* _Task description_:
Write out exactly the lines from the one containing "(338, 227) none" to the end of the material, both ends included, and nothing else. Leave pictures out.

* _Supplied material_:

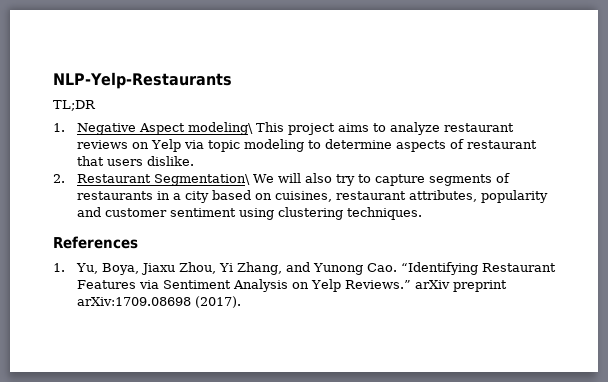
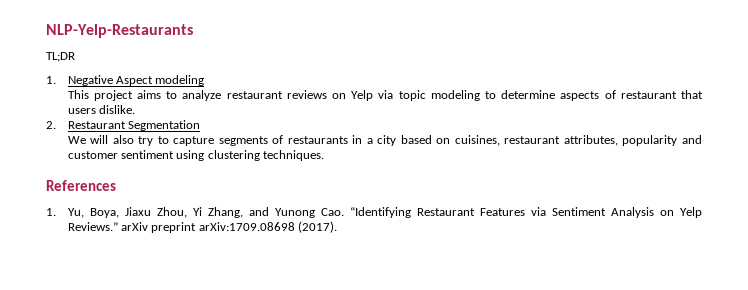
[187,122,253,135] modeling\ -> [155,75,205,86] modeling //
[153,174,250,186] Segmentation\ -> [127,120,200,131] Segmentation //

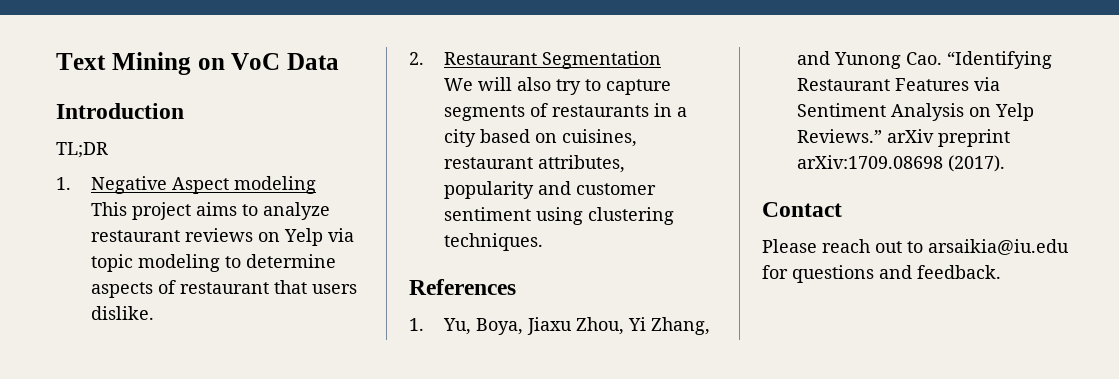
[46,24,193,38] NLP-Yelp-Restaurants -> [56,52,339,75] [56,103,184,119] Text Mining on VoC Data // Introduction
(338, 227) none -> [762,202,842,217] [762,239,1069,255] [762,265,1001,283] // Contact // Please reach out to arsaikia@iu.edu for questions and feedback.

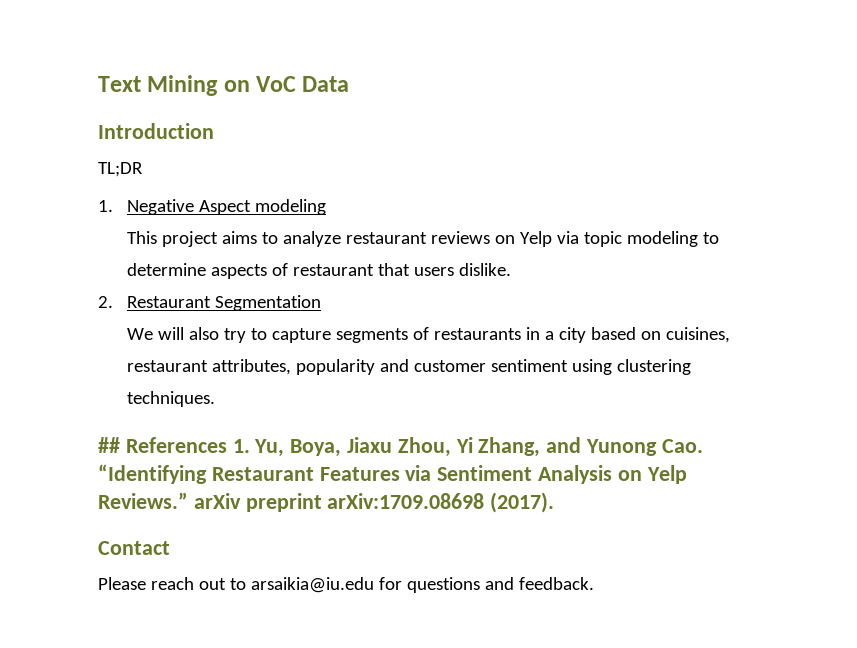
(543, 242) none -> [98,437,120,453] ##
(516, 287) // -> (227, 445) none

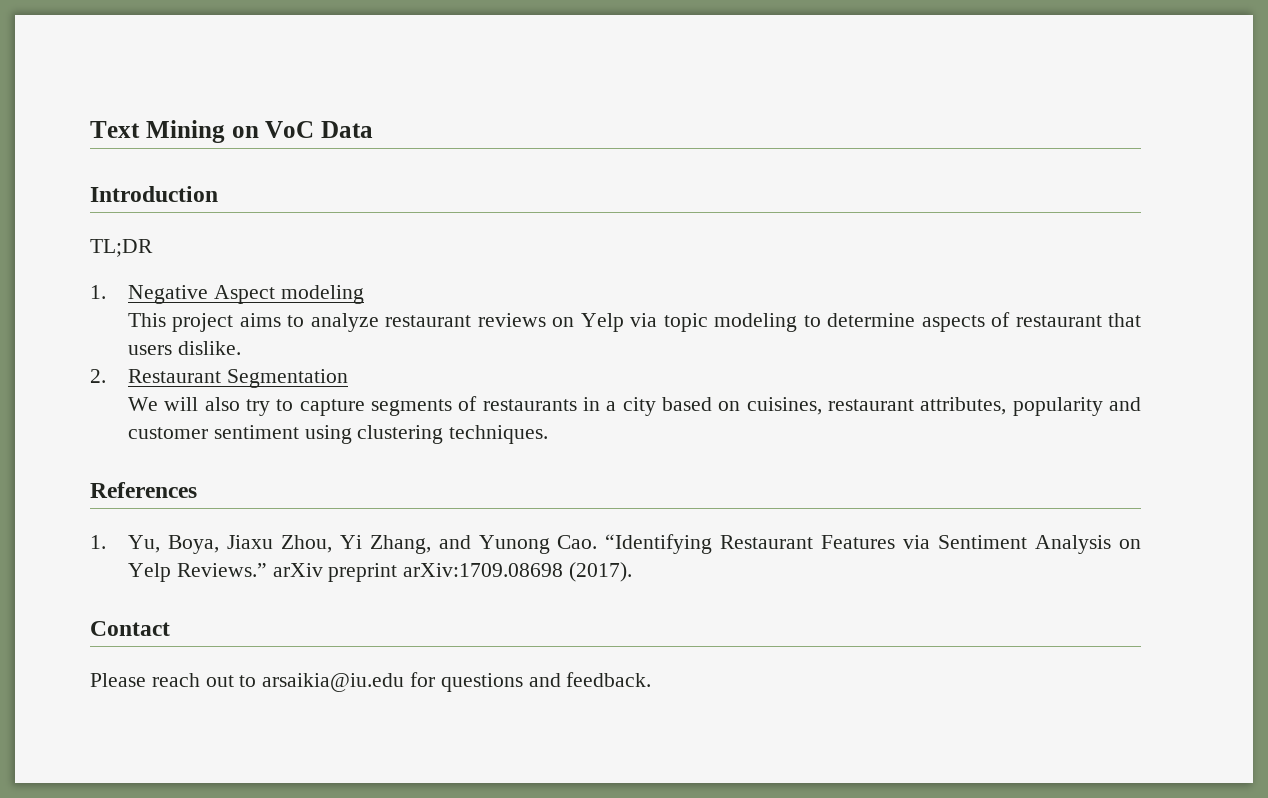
[98,437,120,453] ## -> (549, 434) none
(227, 445) none -> (197, 490) //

* _Exercise response_:
(338, 227) none -> [762,202,842,217] [762,239,1069,255] [762,265,1001,283] // Contact // Please reach out to arsaikia@iu.edu for questions and feedback.

(543, 242) none -> [98,437,120,453] ##
(516, 287) // -> (227, 445) none

[98,437,120,453] ## -> (549, 434) none
(227, 445) none -> (197, 490) //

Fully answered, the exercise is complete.